Kyphoplasty It involves the insertion of needles into the damaged vertebral body, through which balloons are passed. These are inflated under high pressure, which expands the VCF and corrects the deformity. Once corrected, liquid bone cement is injected into the vertebra to permanently fix the restored shape.

Spinal cord stimulation Spinal cord stimulation can be very effective at treating nerve pain (neuropathic pain) and dysfunction from a number of different conditions. It has been shown to be particularly effective at relieving resistant nerve pain such as lumbar radiculopathy following spinal surgery. It involves the implantation of a wire and a device the size of a matchbox.
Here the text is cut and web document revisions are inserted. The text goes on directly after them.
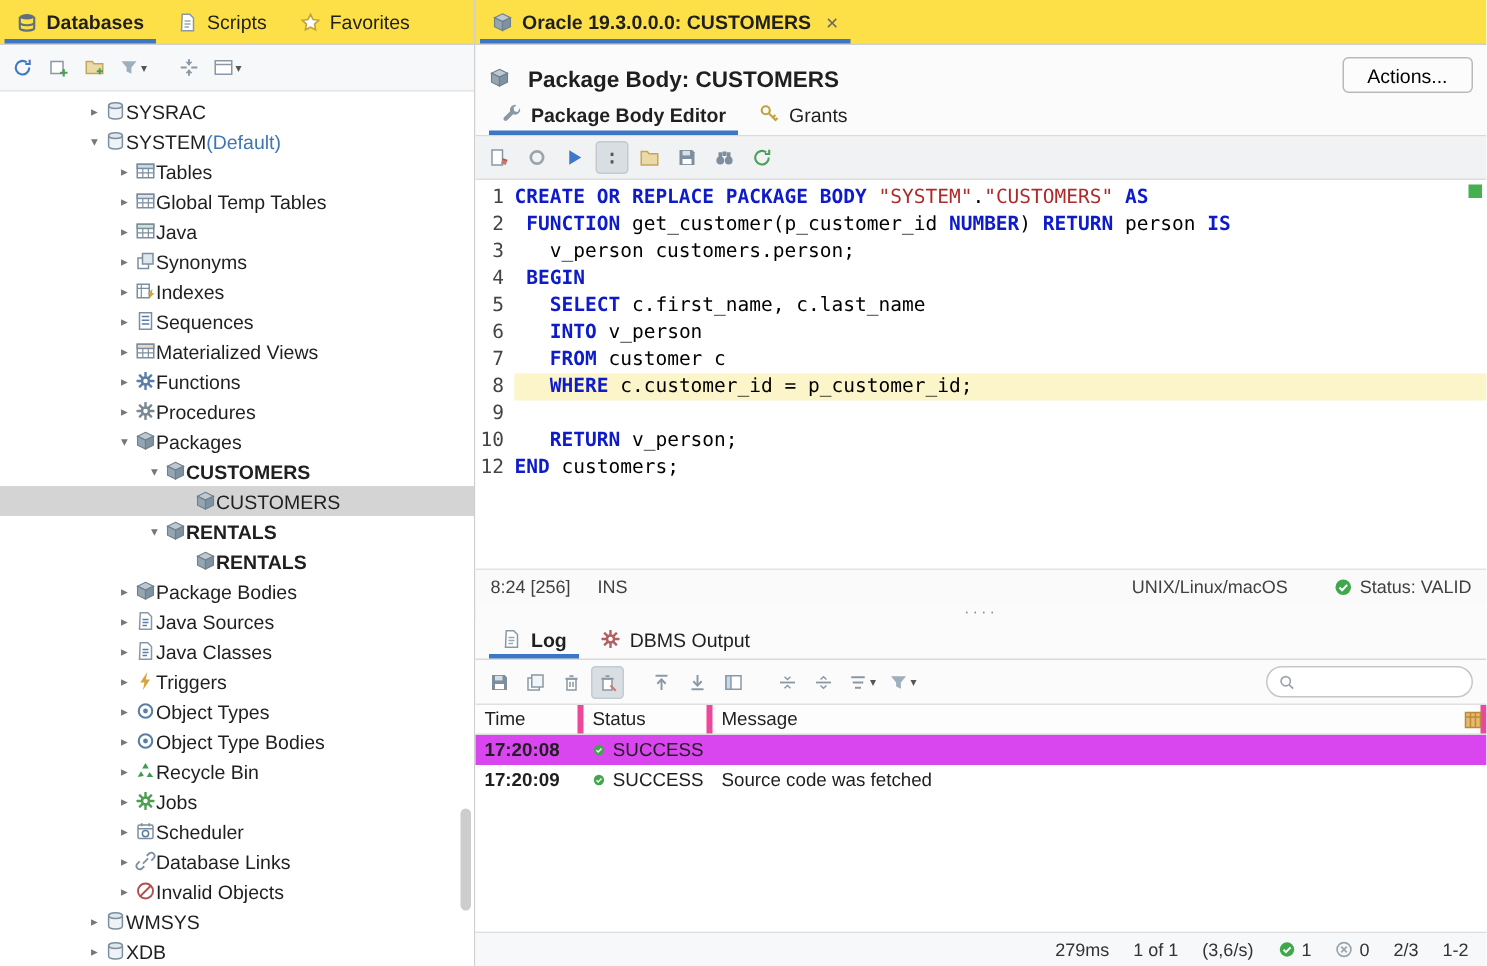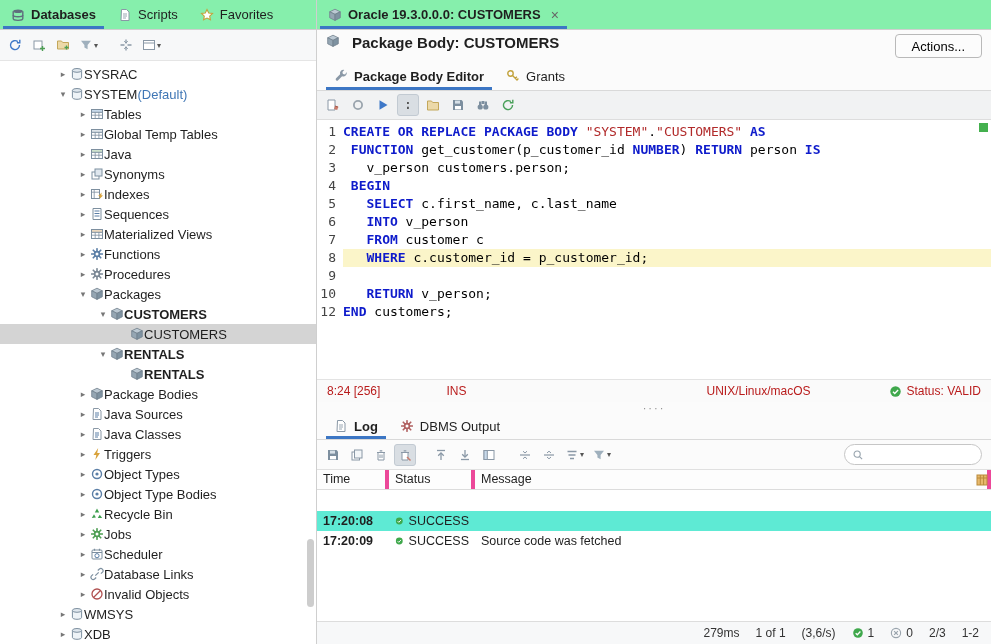"Databases" .topbar { background: #86efac -> #fde047 }
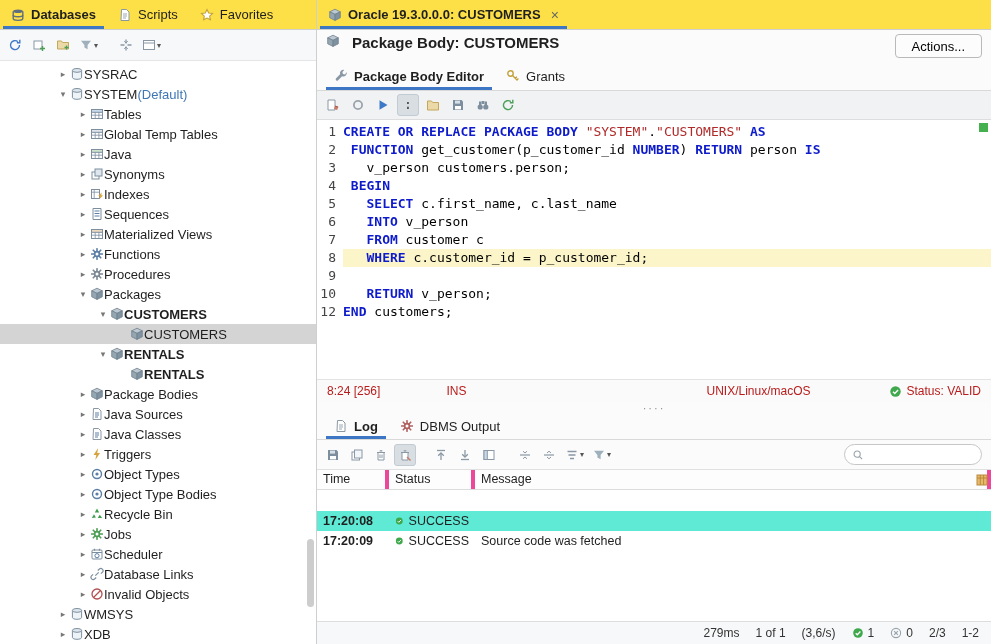"Package Body: CUSTOMERS" .main-header { align-items: flex-start -> flex-end }
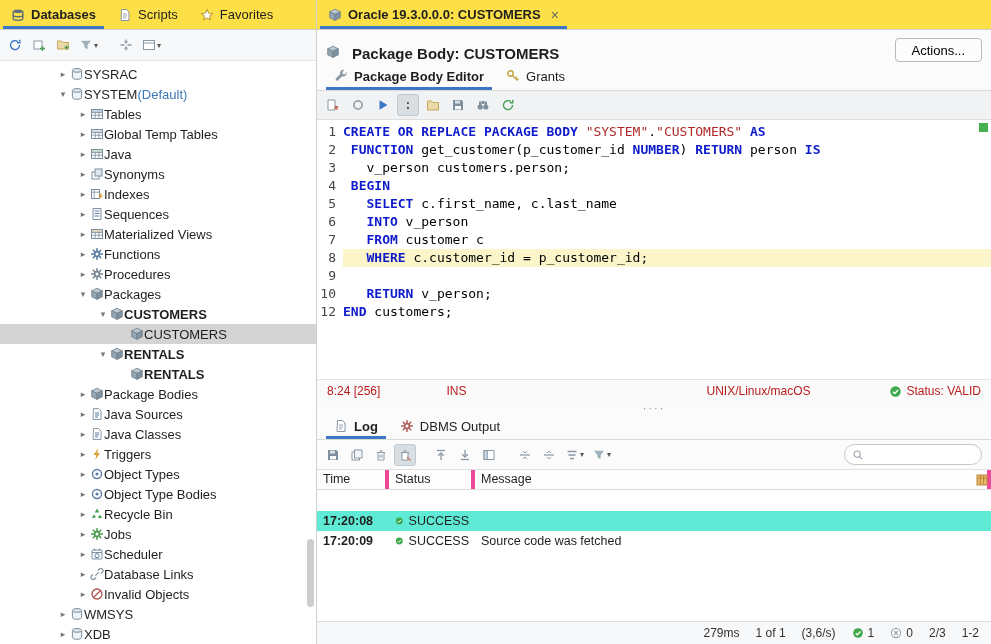"8:24 [256]" .editor-status { color: #b91c1c -> #404040; gap: 48px -> none }
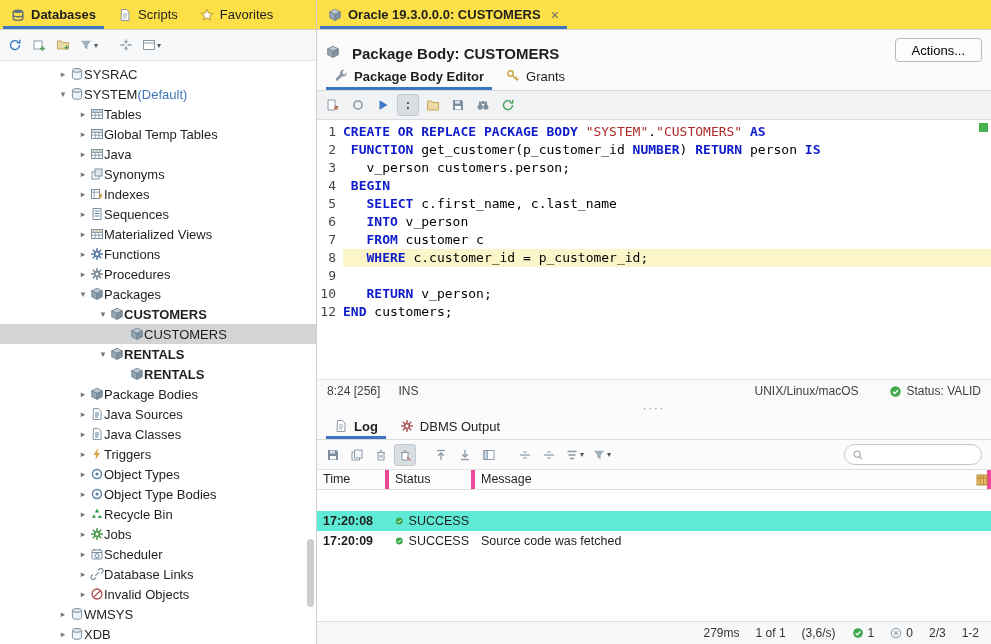"17:20:08" .lt-row.hl { background: #5eead4 -> #d946ef; margin-top: 21px -> none }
Sacral nerve root stimulation This is a new and effective treatment for a number of loosely related bladder and bowel control problems. The other main treatment alternative is spinal cord stimulation. The main risk is infection, which can occur in up to 5% of patients.

Intrathecal pump implant Intrathecal drug delivery devices are advanced pain management systems for patients whose pain cannot be adequately be controlled by conventional oral or systemic analgesics. Delivery of strong painkillers such as morphine directly into the cerebrospinal fluid can avoid many of the unpleasant side effects of conventional drug delivery.